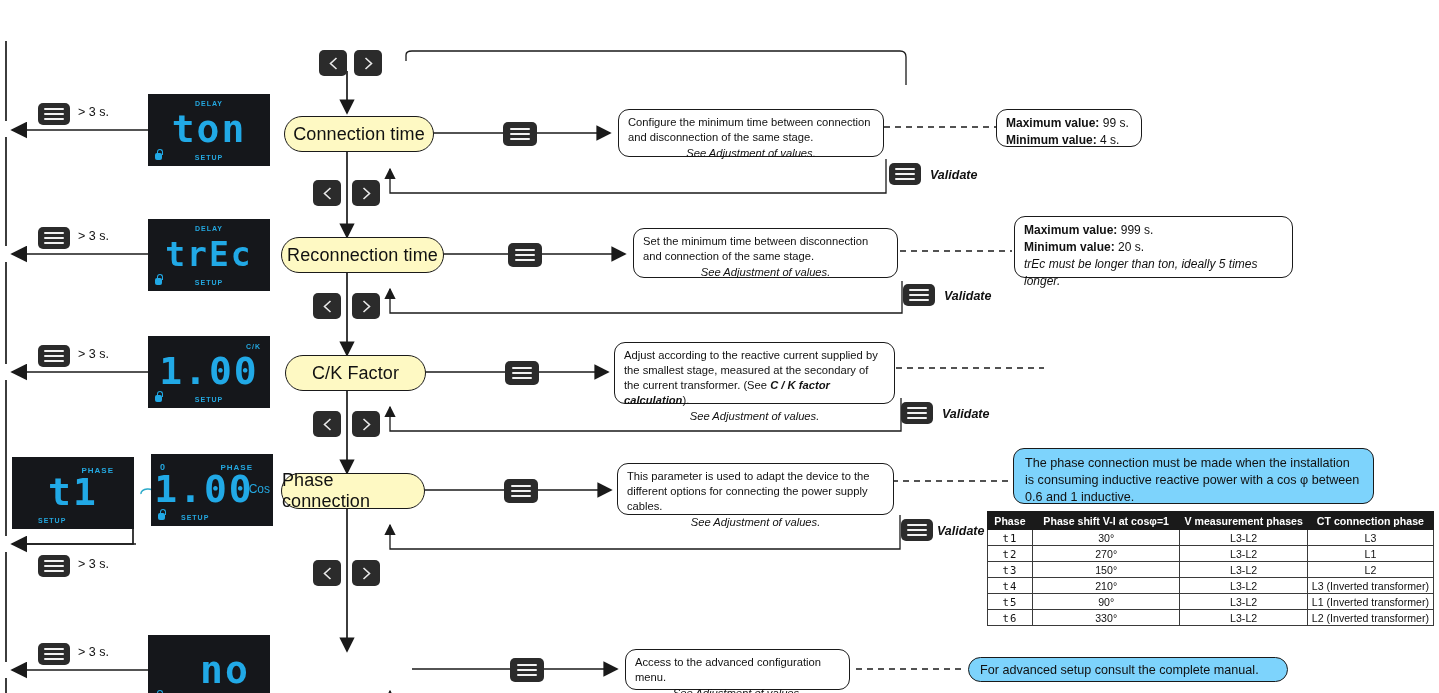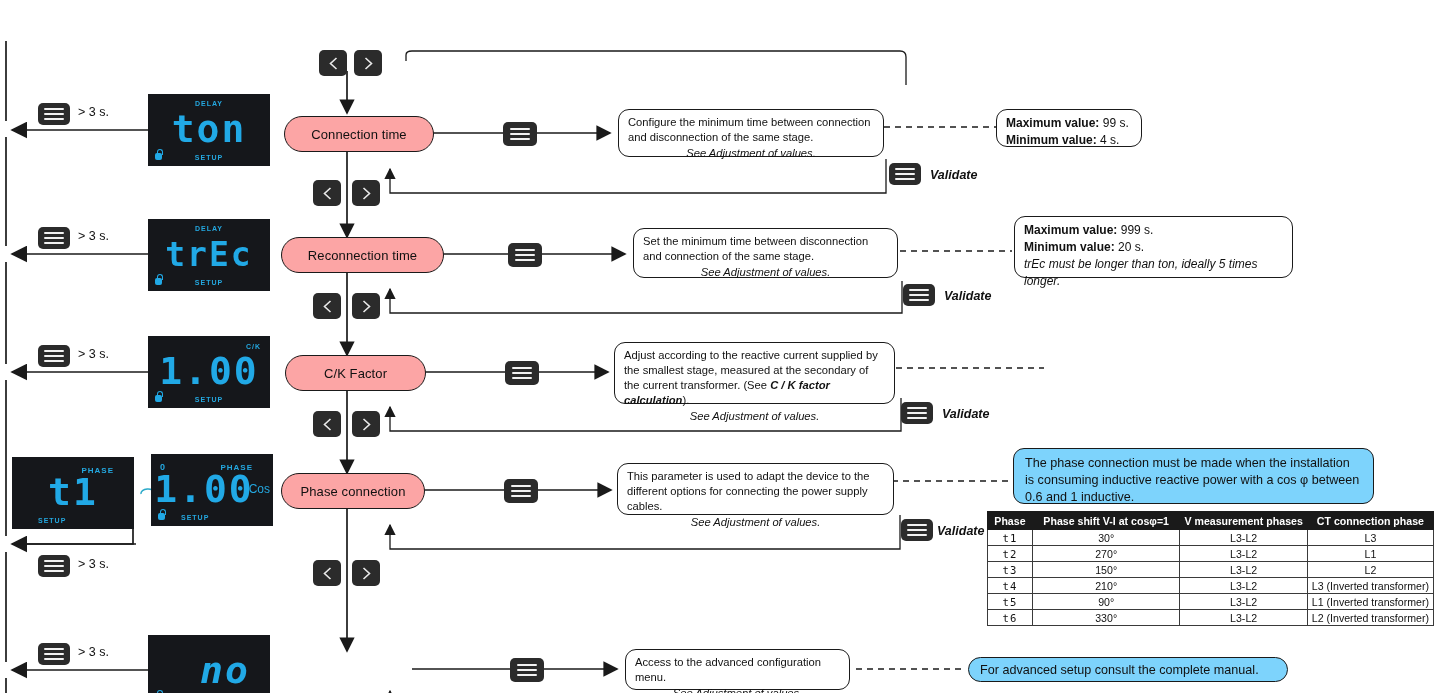--- a/index.html
+++ b/index.html
@@ -9,9 +9,9 @@
   svg.wires{position:absolute;left:0;top:0;width:1439px;height:693px;pointer-events:none;}
 
   
-  .node{position:absolute;border:1.6px solid #1a1a1a;border-radius:22px;background:#fca5a5;
+  .node{position:absolute;border:1.6px solid #1a1a1a;border-radius:22px;background:#fef9c3;
         display:flex;align-items:center;justify-content:center;
-        font-size:13px;letter-spacing:.1px;color:#111;height:34px;}
+        font-size:18px;letter-spacing:.1px;color:#111;height:34px;}
 
   
   .descbox{position:absolute;border:1.3px solid #1a1a1a;border-radius:11px;background:#fff;

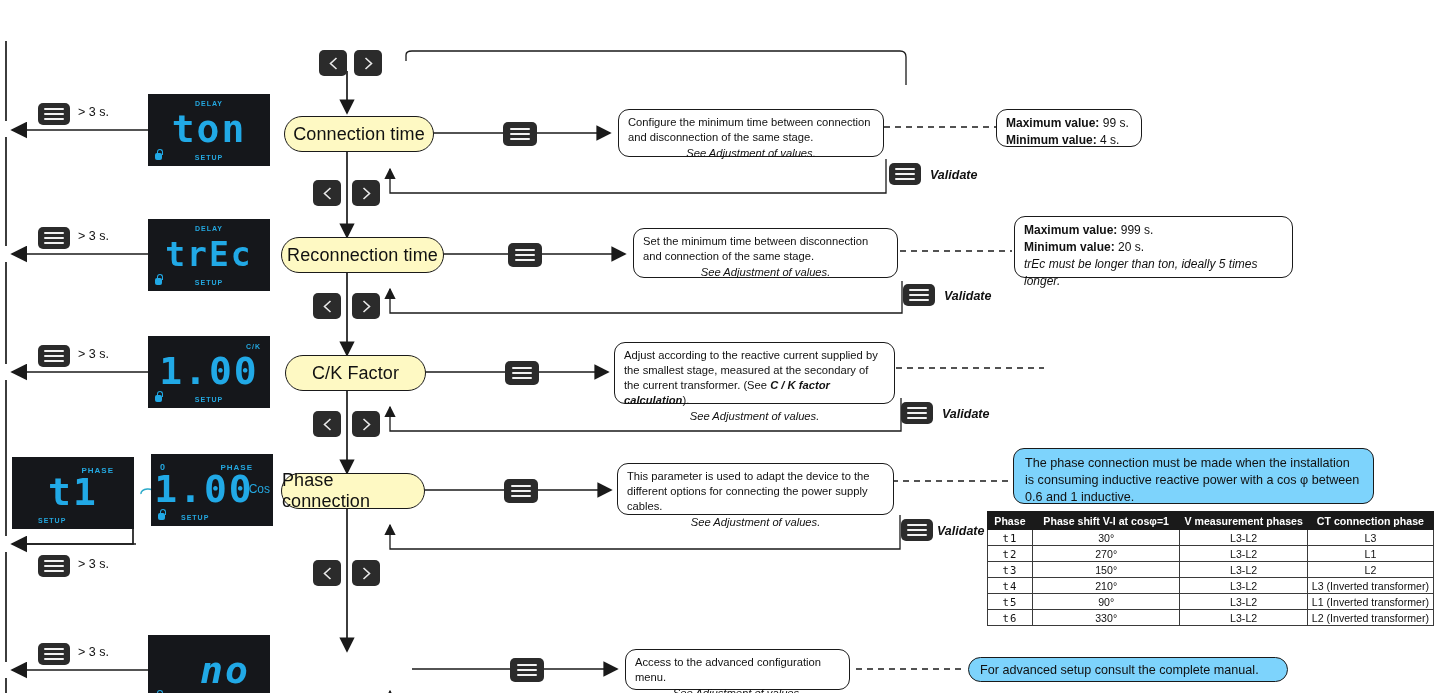--- a/index.html
+++ b/index.html
@@ -438,7 +438,7 @@
   <div class="lbl hold" style="left:78px;top:604px;">&gt; 3 s.</div>
 
   <div class="lcd" style="left:148px;top:594px;width:122px;height:72px;">
-    <span class="seg7" style="padding-left:32px;font-style:italic;">no</span>
+    <span class="seg7" style="padding-left:32px;">no</span>
     <span class="tag" style="bottom:5px;left:30px;">SETUP</span>
     <span class="lock">
         <span class="shk"></span>

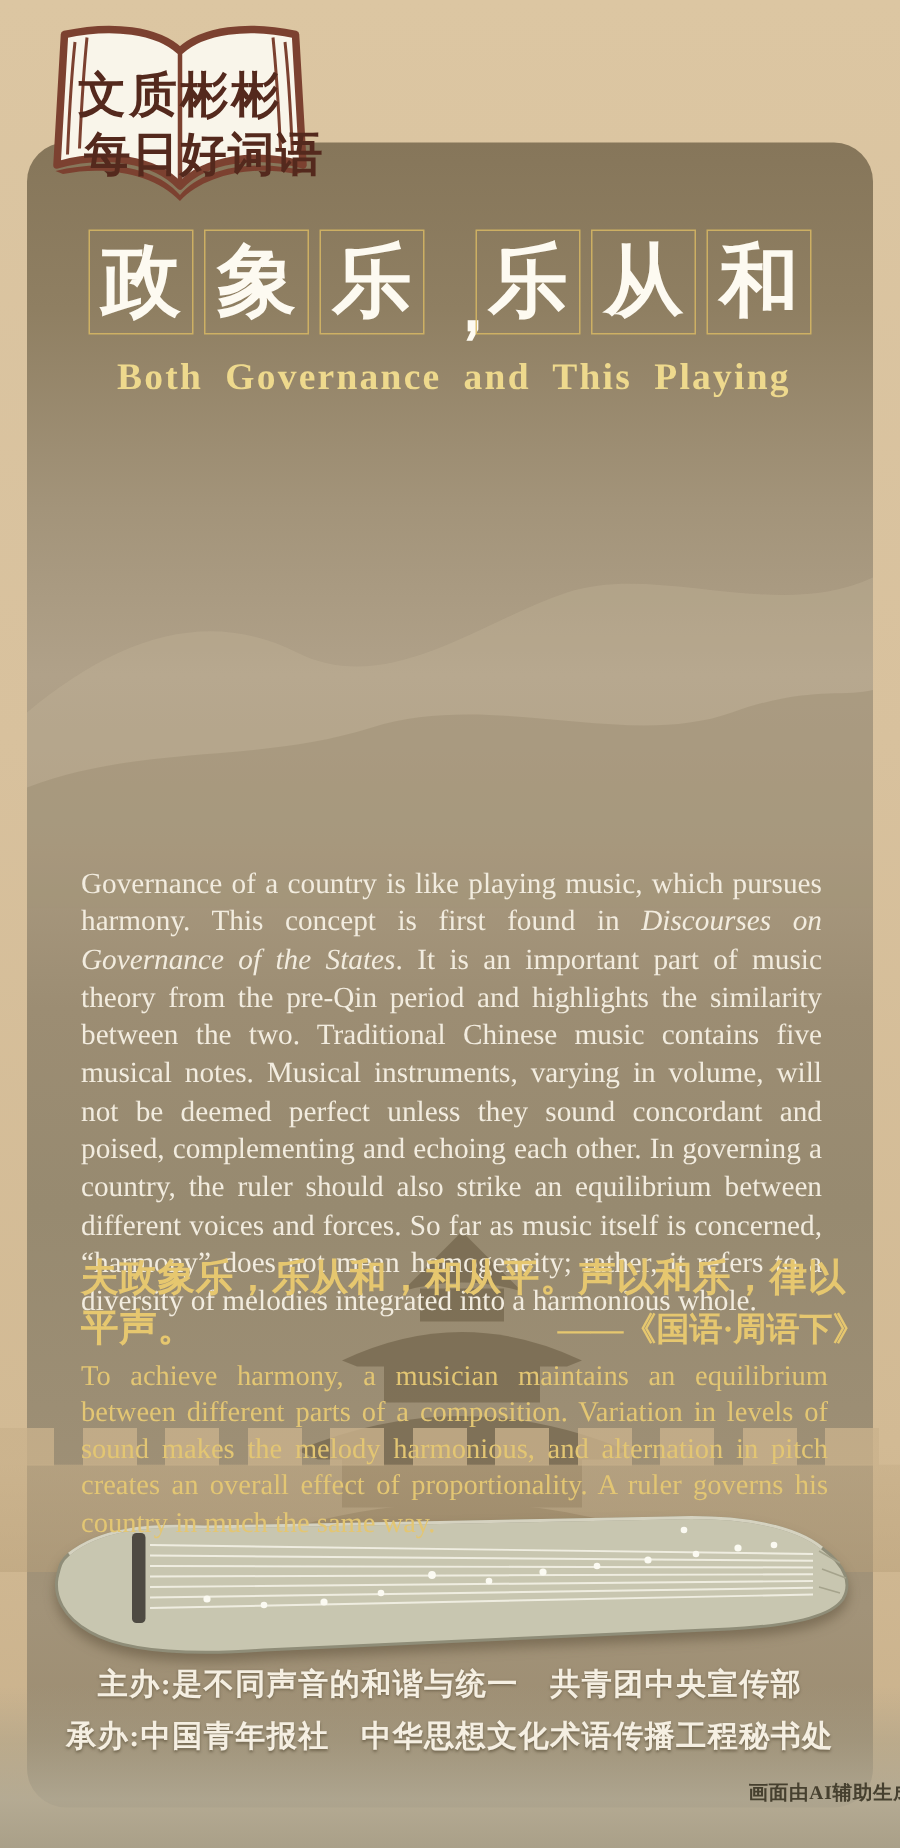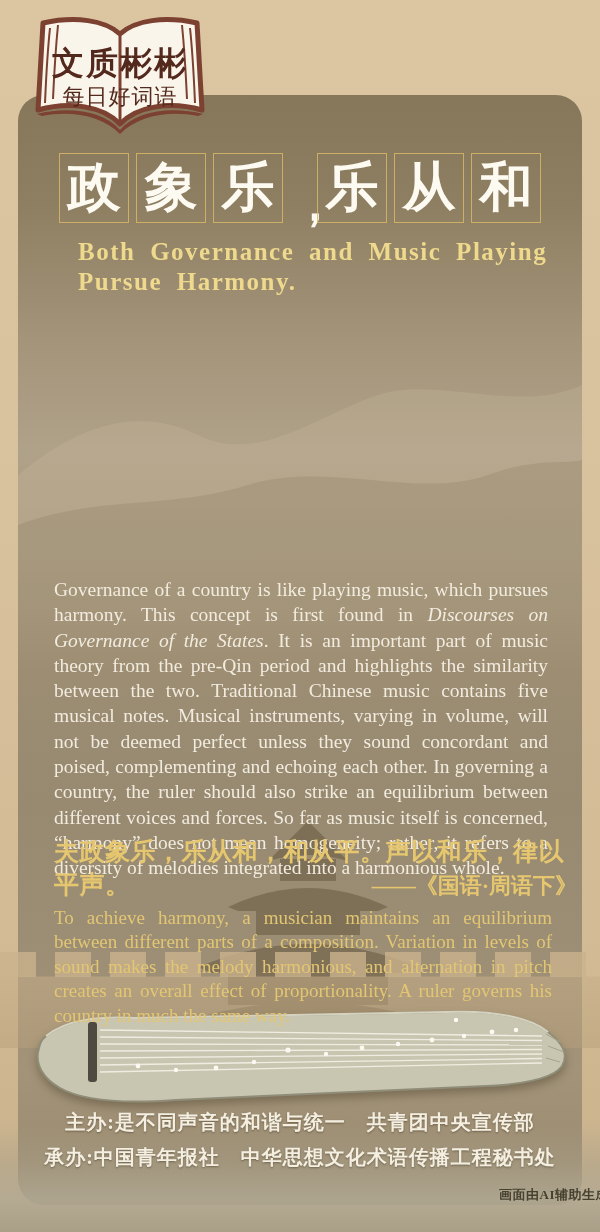--- a/index.html
+++ b/index.html
@@ -32,8 +32,8 @@
   .logo{position:absolute;left:24px;top:10px;width:192px;height:136px;z-index:7;}
   .logo .l1{position:absolute;left:0;width:100%;top:32px;text-align:center;
     font-size:32px;font-weight:bold;color:#54291d;letter-spacing:2px;}
-  .logo .l2{position:absolute;left:0;width:100%;top:72px;text-align:center;
-    font-size:22px;font-weight:normal;color:#54291d;letter-spacing:1px;}
+  .logo .l2{position:absolute;left:0;width:100%;top:72px;text-align:right;
+    font-size:31px;font-weight:bold;color:#54291d;letter-spacing:1px;}
   
   .title-row{position:absolute;left:0;top:153px;width:600px;display:flex;
     justify-content:center;align-items:flex-end;gap:7px;z-index:5;}

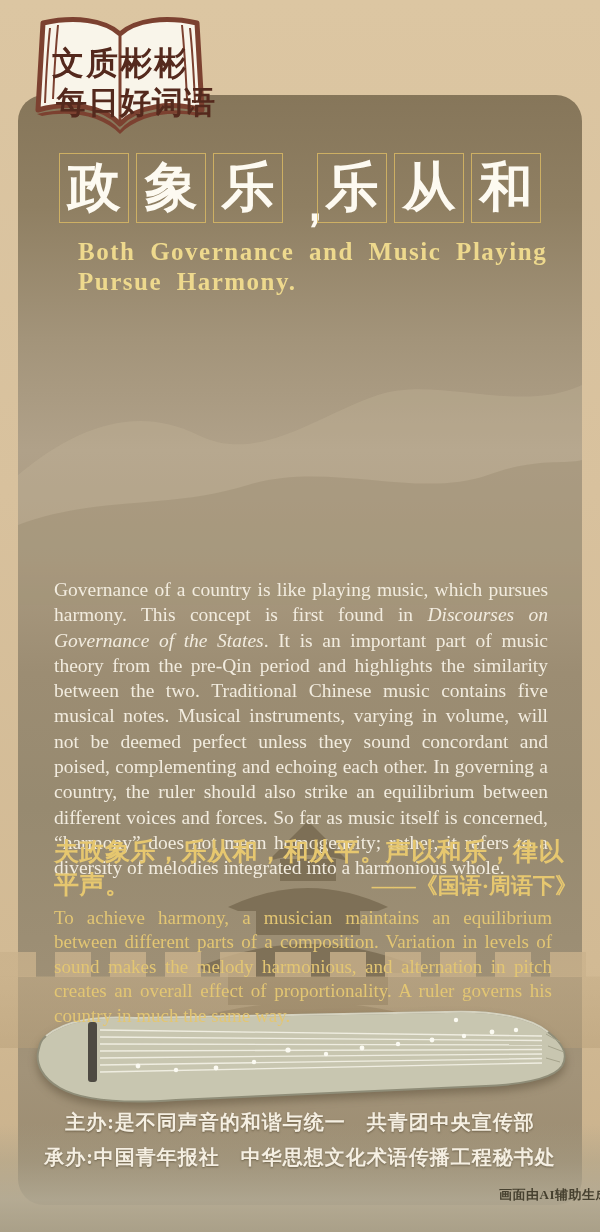--- a/index.html
+++ b/index.html
@@ -127,7 +127,7 @@
   </div>
 
   <div class="subtitle">
-    <div>Both Governance and Music Playing</div>
+    <div>Both Governance and This Playing</div>
     <div>Pursue Harmony.</div>
   </div>
 

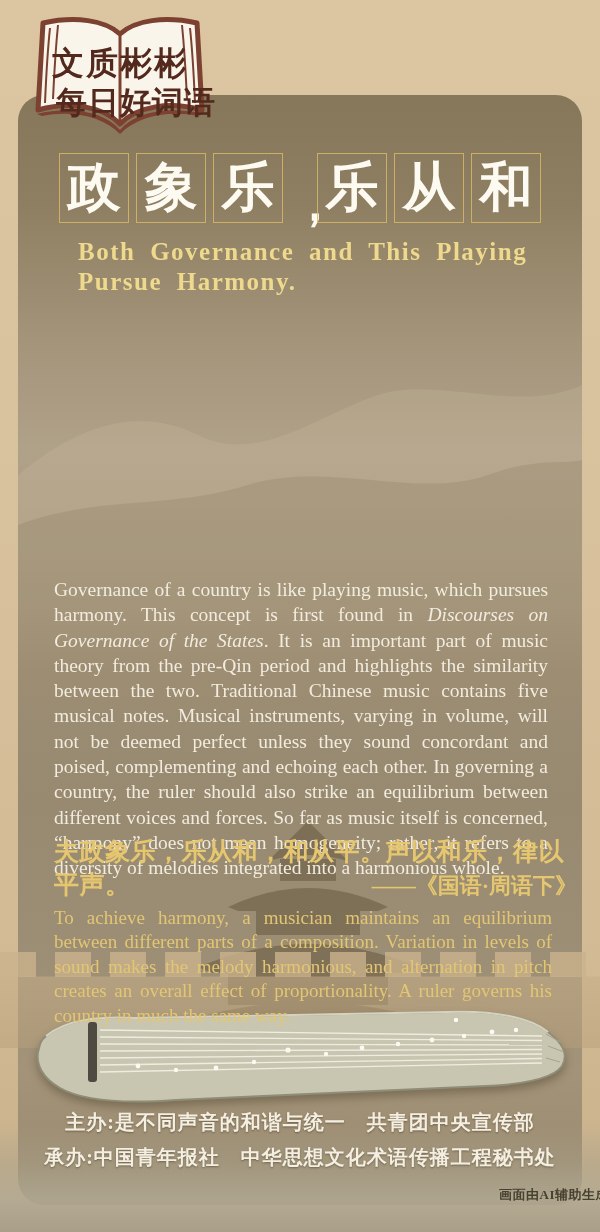--- a/index.html
+++ b/index.html
@@ -128,7 +128,6 @@
 
   <div class="subtitle">
     <div>Both Governance and This Playing</div>
-    <div>Pursue Harmony.</div>
   </div>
-------
## Task goal
Scan the data above for the word "Both" and report every line where it is found.

## Your solution
-    <div>Both Governance and Music Playing</div>
+    <div>Both Governance and This Playing</div>
     <div>Both Governance and This Playing</div>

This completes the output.